* _Dataset records_
----------
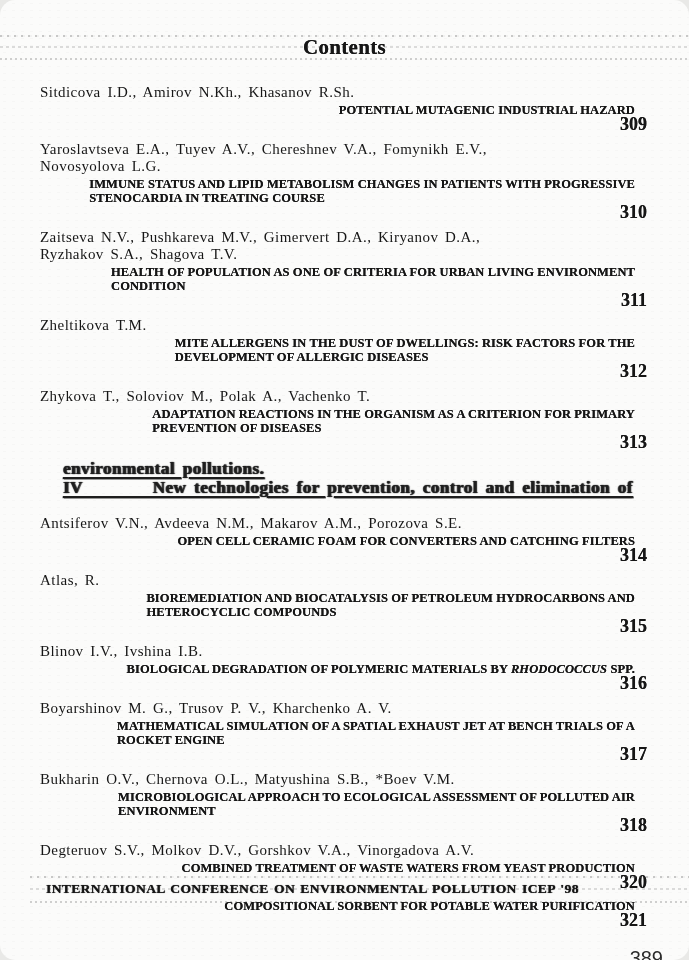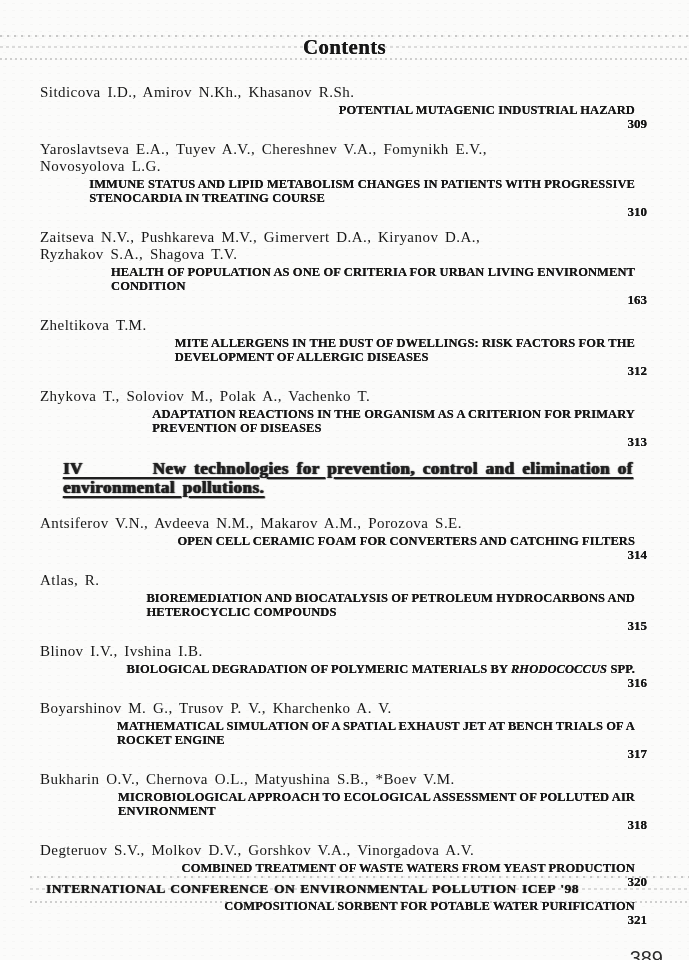--- a/index.html
+++ b/index.html
@@ -13,6 +13,7 @@
     background:
       radial-gradient(rgba(0,0,0,0.02) 1px, transparent 1.3px) 0 0 / 9px 7px,
       #fbfbfa;
+    border-radius: 15px;
   }
   
   .band{

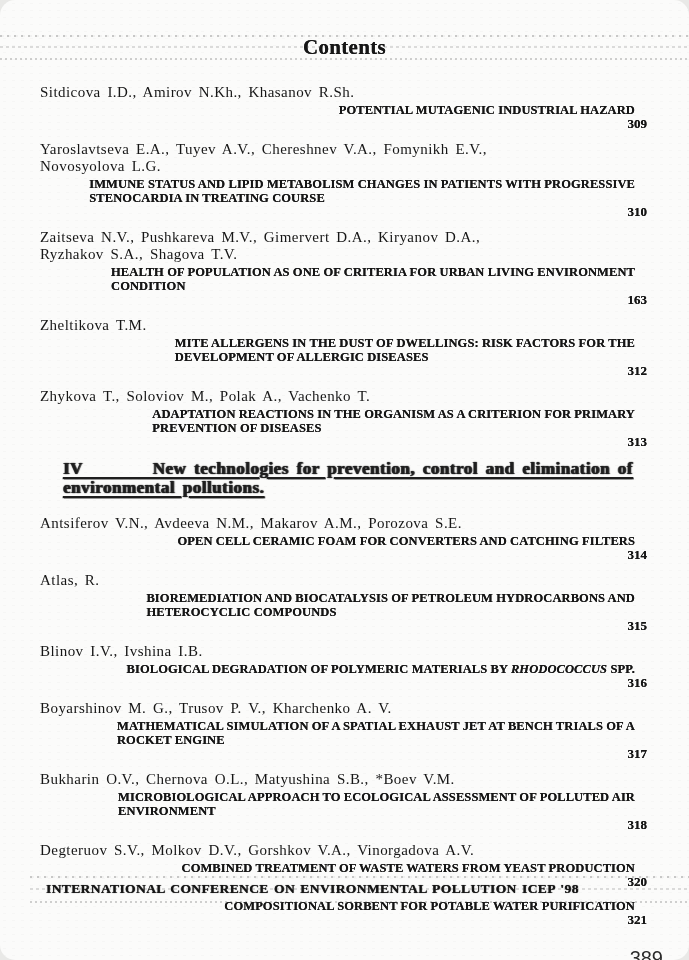--- a/index.html
+++ b/index.html
@@ -82,7 +82,7 @@
   }
   .pageno{
     font-weight:bold;
-    font-size:13px;
+    font-size:18px;
     line-height:14px;
     text-shadow:0 0 .4px #222;
     text-align:right;

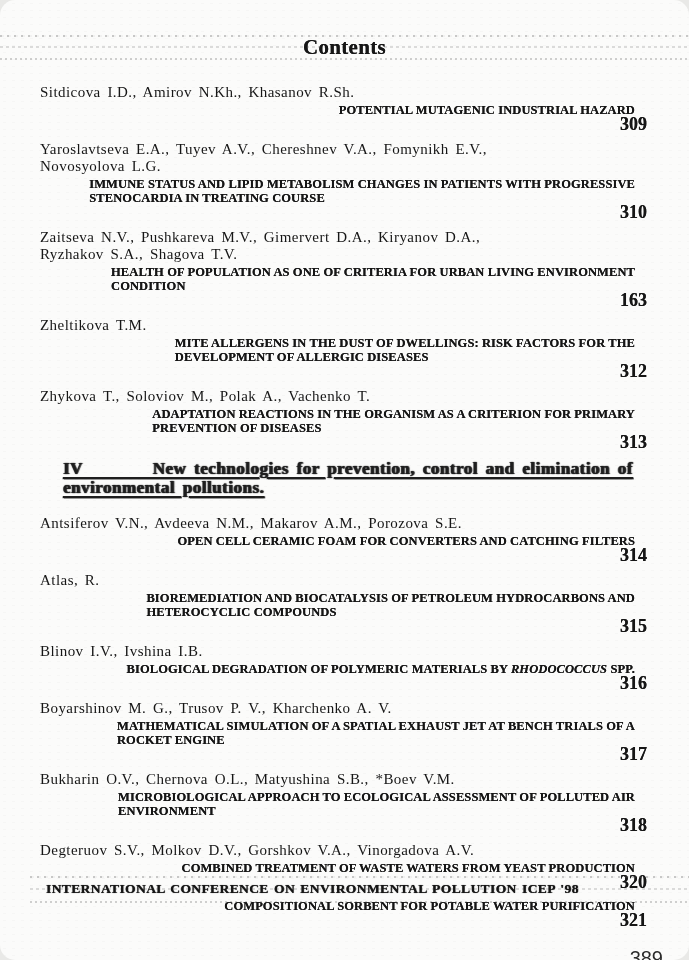--- a/index.html
+++ b/index.html
@@ -141,7 +141,7 @@
           <div class="title-row">
             <div class="title">HEALTH OF POPULATION AS ONE OF CRITERIA FOR URBAN LIVING ENVIRONMENT
 CONDITION</div>
-            <div class="pageno">163</div>
+            <div class="pageno">311</div>
           </div>
         </div>
         <div class="entry">

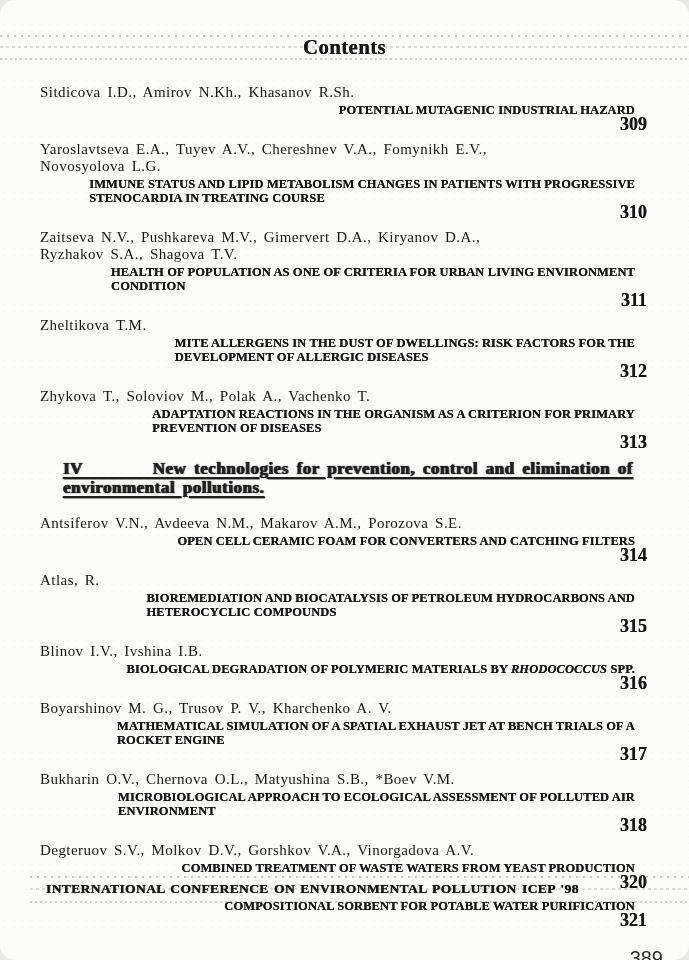--- a/index.html
+++ b/index.html
@@ -163,8 +163,8 @@
       </div>
 
     <div class="section-heading">
+      <div class="sec-line" id="sec-line2">environmental pollutions.</div>
       <div class="sec-line" id="sec-line1">IV&nbsp;&nbsp;&nbsp;&nbsp;&nbsp;&nbsp;&nbsp;&nbsp;&nbsp;New technologies for prevention, control and elimination of</div>
-      <div class="sec-line" id="sec-line2">environmental pollutions.</div>
     </div>
 
     <div id="entries-after">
----------
Restate the listing above word for word. Leave the images out.

* _Problem solution_
--- a/index.html
+++ b/index.html
@@ -13,6 +13,7 @@
     background:
       radial-gradient(rgba(0,0,0,0.02) 1px, transparent 1.3px) 0 0 / 9px 7px,
       #fbfbfa;
+    border-radius: 15px;
   }
   
   .band{

--- a/index.html
+++ b/index.html
@@ -82,7 +82,7 @@
   }
   .pageno{
     font-weight:bold;
-    font-size:13px;
+    font-size:18px;
     line-height:14px;
     text-shadow:0 0 .4px #222;
     text-align:right;

--- a/index.html
+++ b/index.html
@@ -141,7 +141,7 @@
           <div class="title-row">
             <div class="title">HEALTH OF POPULATION AS ONE OF CRITERIA FOR URBAN LIVING ENVIRONMENT
 CONDITION</div>
-            <div class="pageno">163</div>
+            <div class="pageno">311</div>
           </div>
         </div>
         <div class="entry">

--- a/index.html
+++ b/index.html
@@ -163,8 +163,8 @@
       </div>
 
     <div class="section-heading">
+      <div class="sec-line" id="sec-line2">environmental pollutions.</div>
       <div class="sec-line" id="sec-line1">IV&nbsp;&nbsp;&nbsp;&nbsp;&nbsp;&nbsp;&nbsp;&nbsp;&nbsp;New technologies for prevention, control and elimination of</div>
-      <div class="sec-line" id="sec-line2">environmental pollutions.</div>
     </div>
 
     <div id="entries-after">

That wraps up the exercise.